Dan jangan bilang bosan kalau bertubi-tubi artis Korea berdatangan tanpa henti. Nyaris semuanya disesaki penggemarnya yang beratribut mirip seperti idolanya di panggung. Bela-belan antri berjam-jam, panasan, bolos kuliah atau kerja, hanya untuk bisa melihat idolanya. Ingat ketika seputaran Senayan macet total ketika SM Town menggelar konser?
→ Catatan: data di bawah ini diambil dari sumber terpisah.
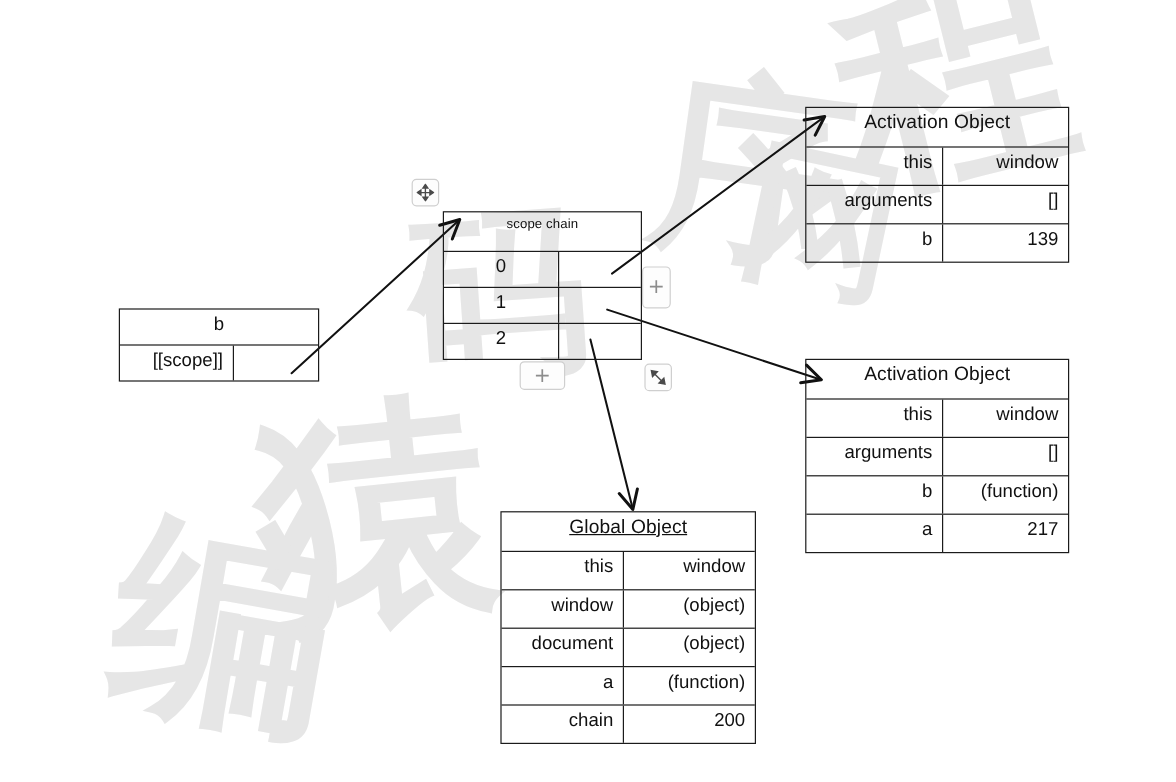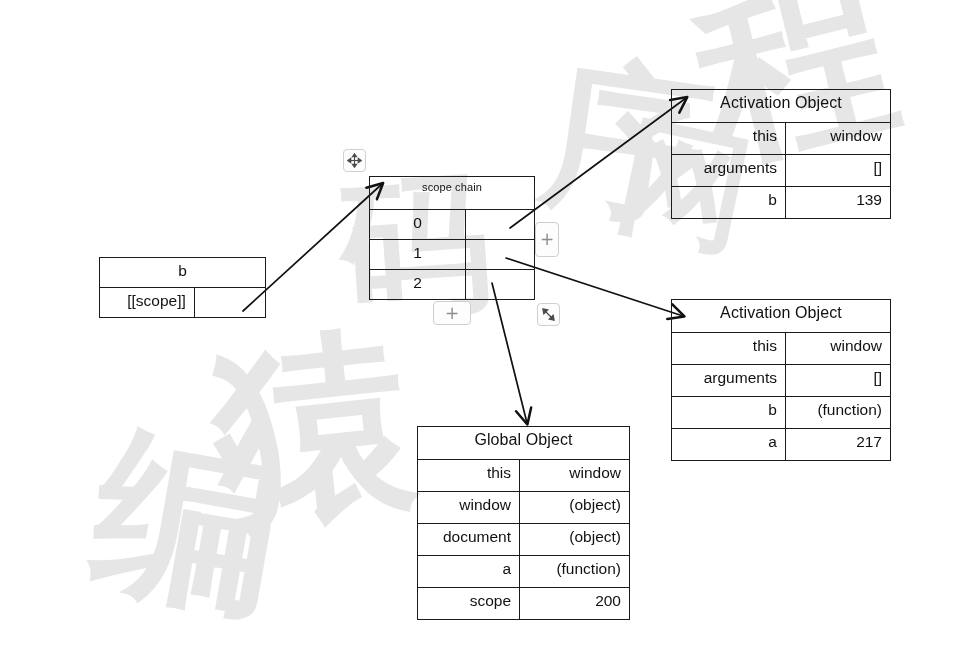--- a/index.html
+++ b/index.html
@@ -90,21 +90,21 @@
   #activation-object-1 .obj-row,
   #activation-object-2 .obj-row { height: 32px; }
   #activation-object-1 .obj-title,
   #activation-object-2 .obj-title { height: 32px; }
 
   
   #global-object { left: 417px; top: 426px; width: 213px; }
   #global-object .cell-k { width: 103px; }
   #global-object .cell-v { width: 110px; }
   #global-object .obj-row { height: 32px; }
-  #global-object .obj-title { height: 32px; }
+  #global-object .obj-title { height: 32px; text-decoration: underline; }
 
   
   #function-b-box { left: 99px; top: 257px; width: 167px; }
   #function-b-box .obj-title { height: 29px; font-size: 15.5px; }
   #function-b-box .obj-row  { height: 30px; }
   #function-b-box .cell-k { width: 96px; }
   #function-b-box .cell-v { width: 71px; }
 
   
   #scope-chain-table {
@@ -295,18 +295,18 @@
     </div>
     <div class="obj-row">
       <div class="cell-k">document</div>
       <div class="cell-v">(object)</div>
     </div>
     <div class="obj-row">
       <div class="cell-k">a</div>
       <div class="cell-v">(function)</div>
     </div>
     <div class="obj-row">
-      <div class="cell-k">scope</div>
+      <div class="cell-k">chain</div>
       <div class="cell-v">200</div>
     </div>
   </div>
 
 </div>
 
 </body></html>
Di mata musisi, pengamat musik atau promotor, fanatisme penonton musik di Indonesia sangat luarbiasa. Dan fanatisme itu tidak terbentuk sehari dua hari saja, tapi sudah menjalar akarnya dari puluhan tahun silam. Ingat ketika Deep Purple menggelar konser di Jakarta tahun 1975? Menurut Ipik Tanoyo –wartawan senior—yang ketika itu meliput konsernya, sekitar 75 ribu penonton memadati Stadion Utama Senayan Jakarta [sekarang Stadion GBK –red]. ”Suasananya ramai banget, semua memakai atribut seperti Deep Purple,” kata Pak Ipik –begitu sapaannya—ketika berbagi kisah tentang konser tersebut.
Atau bagaimana metalhead berhamburan di Stadion Lebak Bulus ketika Metallica menggelar konser tahun 1993 silam. Sayangnya, konser berakhir rusuh karena ulah penonton –kayaknya bukan fans kalau ini—yang maunya gratisan dan mendobrak masuk [khas Indonesia?]. Oh ya, sekadar info, kejadian itu itu masuk dalam rentetan kisah dokumenter GLOBAL METAL karya Sam Dunn, sutradara, antropolog-cum-metalhead asal Kanada.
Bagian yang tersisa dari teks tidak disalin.